3
votes

I'm new to scala, spark, and I have a problem while trying to learn from some toy dataframes.

I have a dataframe having the following two columns:

 Name_Description        Grade

Name_Description is an array, and Grade is just a letter. It's Name_Description that I'm having a problem with. I'm trying to change this column when using scala on Spark.

Name description is not an array that's of fixed size. It could be something like

['asdf_ Brandon', 'Ca%abc%rd'] ['fthhhhChris', 'Rock', 'is the %abc%man']

The only problems are the following:

 1. the first element of the array ALWAYS has 6 garbage characters, so the real meaning starts at 7th character.

 2. %abc% randomly pops up on elements, so I wanna erase them.

Is there any way to achieve those two things in Scala? For instance, I just want

 ['asdf_ Brandon', 'Ca%abc%rd'], ['fthhhhChris', 'Rock', 'is the %abc%man']

to change to

['Brandon', 'Card'], ['Chris', 'Rock', 'is the man']
2
So is Name_Description an array of arrays of strings?Krzysztof Atłasik
@KrzysztofAtłasik each row of Name_Description is an array of strings. ['asdf_ Brandon', 'Ca%abc%rd'] ['fthhhhChris', 'Rock', 'is the %abc%man'] represent two rows of Name_Descriptionuser98235

2 Answers

2
votes

What you're trying to do might be hard to achieve using standard spark functions, but you could define UDF for that:

val removeGarbage = udf { arr: WrappedArray[String] => 
     //in case that array is empty we need to map over option
     arr.headOption 
     //drop first 6 characters from first element, then remove %abc% from the rest
        .map(head => head.drop(6) +: arr.tail.map(_.replace("%abc%","")))
        .getOrElse(arr)  
}

Then you just need to use this UDF on your Name_Description column:

val df = List(
    (1, Array("asdf_ Brandon", "Ca%abc%rd")), 
    (2, Array("fthhhhChris", "Rock", "is the %abc%man"))
).toDF("Grade", "Name_Description")

df.withColumn("Name_Description", removeGarbage($"Name_Description")).show(false)

Show prints:

+-----+-------------------------+
|Grade|Name_Description         |
+-----+-------------------------+
|1    |[Brandon, Card]          |
|2    |[Chris, Rock, is the man]|
+-----+-------------------------+
2
votes

We are always encouraged to use spark sql functions and avoid using the UDFs as long as we can. I have a simplified solution for this which makes use of the spark sql functions.

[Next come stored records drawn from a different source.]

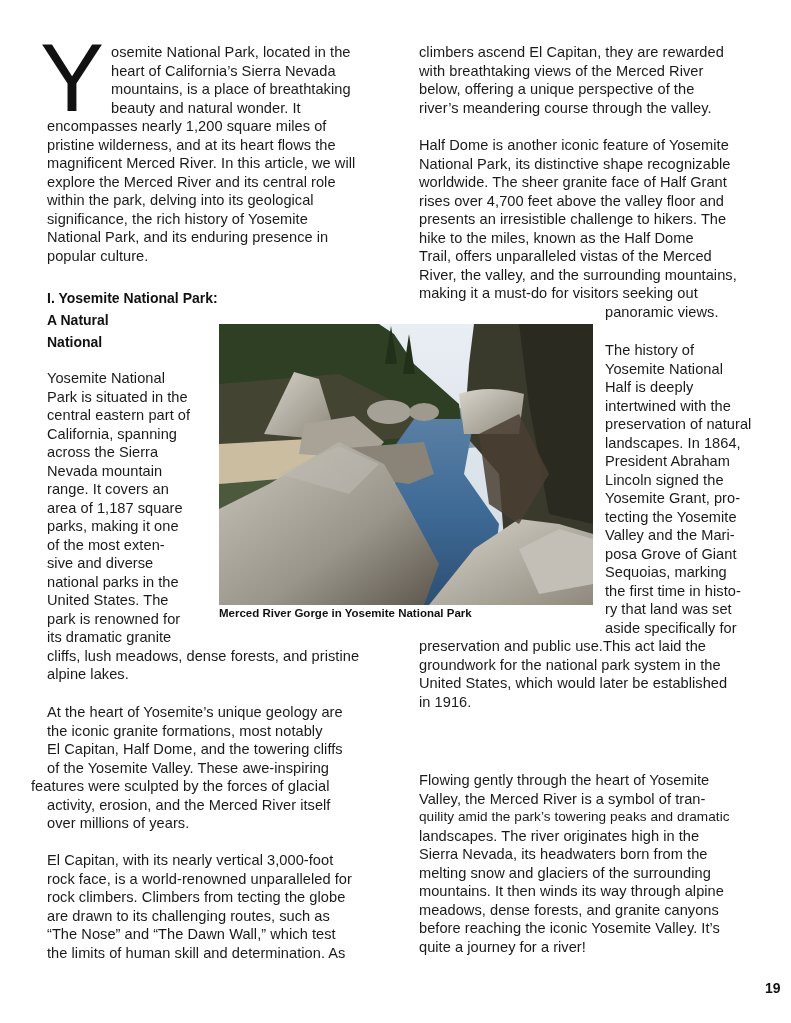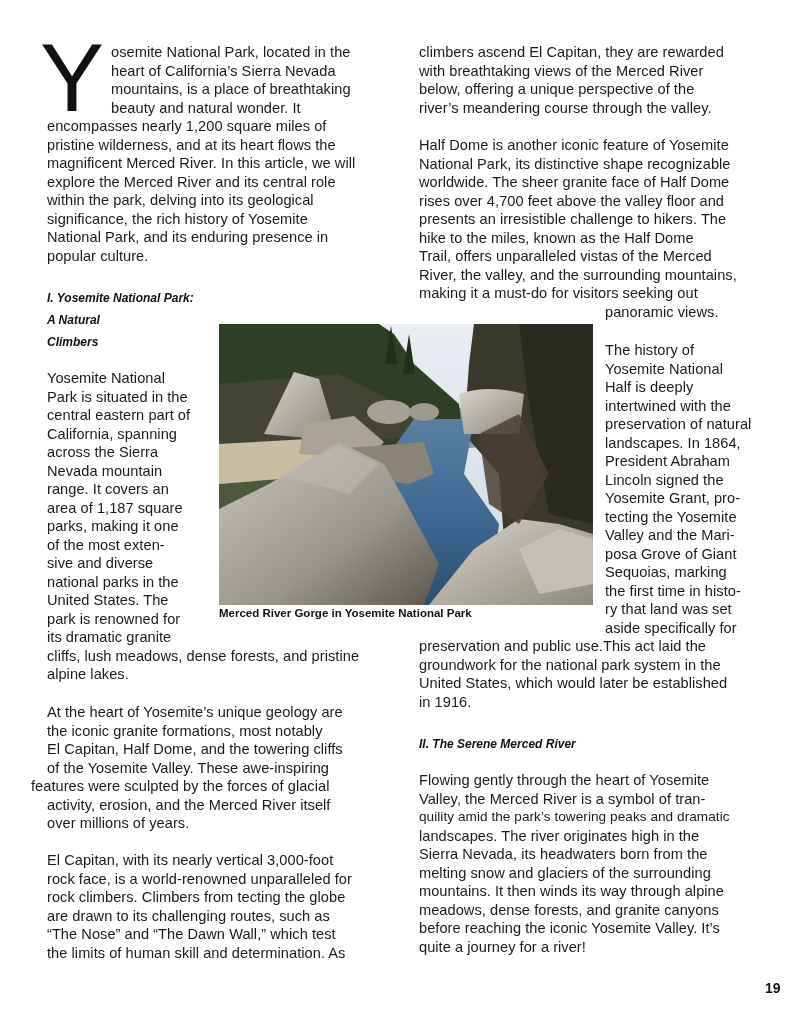--- a/index.html
+++ b/index.html
@@ -2,21 +2,21 @@
 <html><head>
   <meta charset="utf-8">
   <style>
     html, body { margin: 0; padding: 0; background: #ffffff; }
     body { width: 791px; height: 1023px; position: relative; overflow: hidden;
            font-family: "Liberation Sans", sans-serif; color: #1a1a1a; }
     .page { position: absolute; left: 0; top: 0; width: 791px; height: 1023px; background: #fff; }
     .line { position: absolute; font-size: 14.6px; line-height: 18.5px; white-space: nowrap; letter-spacing: 0.05px; }
     .dropcap { position: absolute; left: 40px; top: 30px; font-size: 96px; line-height: 96px;
                font-family: "Liberation Sans", sans-serif; color: #111; font-weight: 400; }
-    .heading { position: absolute; font-size: 12px; line-height: 22px; font-weight: 700; white-space: nowrap; color: #111; font-style: italic; }
+    .heading { position: absolute; font-size: 14px; line-height: 22px; font-weight: 700; white-space: nowrap; color: #111; }
     .caption { position: absolute; left: 219px; top: 607px; font-size: 11.5px; font-weight: 700; white-space: nowrap; color: #111; }
     .photo { position: absolute; left: 219px; top: 324px; width: 374px; height: 281px; overflow: hidden; }
     .pagenum { position: absolute; left: 765px; top: 980px; font-size: 14px; font-weight: 700; color: #111; }
   </style>
 </head>
 <body>
 
 <div class="page">
 
   <div class="dropcap">Y</div>
@@ -32,21 +32,21 @@
     <div class="line" style="left:47px;top:172.5px">explore the Merced River and its central role</div>
     <div class="line" style="left:47px;top:191px">within the park, delving into its geological</div>
     <div class="line" style="left:47px;top:209.5px">significance, the rich history of Yosemite</div>
     <div class="line" style="left:47px;top:228px">National Park, and its enduring presence in</div>
     <div class="line" style="left:47px;top:246.5px">popular culture.</div>
   </div>
 
   <div>
     <div class="heading" style="left:47px;top:287px">I. Yosemite National Park:</div>
     <div class="heading" style="left:47px;top:309px">A Natural</div>
-    <div class="heading" style="left:47px;top:331px">Climbers</div>
+    <div class="heading" style="left:47px;top:331px">National</div>
   </div>
 
   <div>
     <div class="line" style="left:47px;top:369px">Yosemite National</div>
     <div class="line" style="left:47px;top:387.5px">Park is situated in the</div>
     <div class="line" style="left:47px;top:406px">central eastern part of</div>
     <div class="line" style="left:47px;top:424.5px">California, spanning</div>
     <div class="line" style="left:47px;top:443px">across the Sierra</div>
     <div class="line" style="left:47px;top:461.5px">Nevada mountain</div>
     <div class="line" style="left:47px;top:480px">range. It covers an</div>
@@ -84,21 +84,21 @@
   <div>
     <div class="line" style="left:419px;top:43px">climbers ascend El Capitan, they are rewarded</div>
     <div class="line" style="left:419px;top:61.5px">with breathtaking views of the Merced River</div>
     <div class="line" style="left:419px;top:80px">below, offering a unique perspective of the</div>
     <div class="line" style="left:419px;top:98.5px">river’s meandering course through the valley.</div>
   </div>
 
   <div>
     <div class="line" style="left:419px;top:136px">Half Dome is another iconic feature of Yosemite</div>
     <div class="line" style="left:419px;top:154.5px">National Park, its distinctive shape recognizable</div>
-    <div class="line" style="left:419px;top:173px">worldwide. The sheer granite face of Half Dome</div>
+    <div class="line" style="left:419px;top:173px">worldwide. The sheer granite face of Half Grant</div>
     <div class="line" style="left:419px;top:191.5px">rises over 4,700 feet above the valley floor and</div>
     <div class="line" style="left:419px;top:210px">presents an irresistible challenge to hikers. The</div>
     <div class="line" style="left:419px;top:228.5px">hike to the miles, known as the Half Dome</div>
     <div class="line" style="left:419px;top:247px">Trail, offers unparalleled vistas of the Merced</div>
     <div class="line" style="left:419px;top:265.5px">River, the valley, and the surrounding mountains,</div>
     <div class="line" style="left:419px;top:284px">making it a must-do for visitors seeking out</div>
     <div class="line" style="left:605px;top:302.5px">panoramic views.</div>
   </div>
 
   <div>
@@ -117,21 +117,20 @@
     <div class="line" style="left:605px;top:563px">Sequoias, marking</div>
     <div class="line" style="left:605px;top:581.5px">the first time in histo-</div>
     <div class="line" style="left:605px;top:600px">ry that land was set</div>
     <div class="line" style="left:605px;top:618.5px">aside specifically for</div>
     <div class="line" style="left:419px;top:637px">preservation and public use.This act laid the</div>
     <div class="line" style="left:419px;top:655.5px">groundwork for the national park system in the</div>
     <div class="line" style="left:419px;top:674px">United States, which would later be established</div>
     <div class="line" style="left:419px;top:692.5px">in 1916.</div>
   </div>
 
-  <div class="heading" style="left:419px;top:733px">II. The Serene Merced River</div>
 
   <div>
     <div class="line" style="left:419px;top:771px">Flowing gently through the heart of Yosemite</div>
     <div class="line" style="left:419px;top:789.5px">Valley, the Merced River is a symbol of tran-</div>
     <div class="line" style="left:419px;top:808px;font-size:13.6px">quility amid the park’s towering peaks and dramatic</div>
     <div class="line" style="left:419px;top:826.5px">landscapes. The river originates high in the</div>
     <div class="line" style="left:419px;top:845px">Sierra Nevada, its headwaters born from the</div>
     <div class="line" style="left:419px;top:863.5px">melting snow and glaciers of the surrounding</div>
     <div class="line" style="left:419px;top:882px">mountains. It then winds its way through alpine</div>
     <div class="line" style="left:419px;top:900.5px">meadows, dense forests, and granite canyons</div>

Please find below my approach. Hope it helps.

val d = Array((1,Array("asdf_ Brandon","Ca%abc%rd")),(2,Array("fthhhhChris", "Rock", "is the %abc%man")))

val df = spark.sparkContext.parallelize(d).toDF("Grade","Name_Description")

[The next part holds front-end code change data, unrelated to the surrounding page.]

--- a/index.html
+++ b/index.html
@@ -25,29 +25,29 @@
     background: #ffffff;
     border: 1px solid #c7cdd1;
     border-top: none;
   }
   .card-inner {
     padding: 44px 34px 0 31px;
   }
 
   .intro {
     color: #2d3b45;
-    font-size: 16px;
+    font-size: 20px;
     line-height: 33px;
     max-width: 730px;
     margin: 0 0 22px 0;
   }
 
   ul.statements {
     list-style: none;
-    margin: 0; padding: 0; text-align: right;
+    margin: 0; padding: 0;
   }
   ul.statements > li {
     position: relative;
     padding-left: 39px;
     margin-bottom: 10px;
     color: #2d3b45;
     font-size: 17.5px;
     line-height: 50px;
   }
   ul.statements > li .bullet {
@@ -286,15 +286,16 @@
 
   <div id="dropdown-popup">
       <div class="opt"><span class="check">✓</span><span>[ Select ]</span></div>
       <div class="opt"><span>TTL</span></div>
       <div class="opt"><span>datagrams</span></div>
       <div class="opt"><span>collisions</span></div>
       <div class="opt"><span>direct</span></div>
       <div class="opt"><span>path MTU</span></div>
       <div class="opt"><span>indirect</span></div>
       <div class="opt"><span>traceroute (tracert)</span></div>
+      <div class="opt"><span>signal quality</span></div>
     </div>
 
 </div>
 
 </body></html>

This is how I created the input dataframe.

df.select('Grade,posexplode('Name_Description)).registerTempTable("data")

We explode the array along with the position of each element in the array. I register the dataframe in order to use a query to generate the required output.

spark.sql("""select Grade, collect_list(Names) from (select Grade,case when pos=0 then substring(col,7) else replace(col,"%abc%","") end as Names from data) a group by Grade""").show

This query will give out the required output. Hope this helps.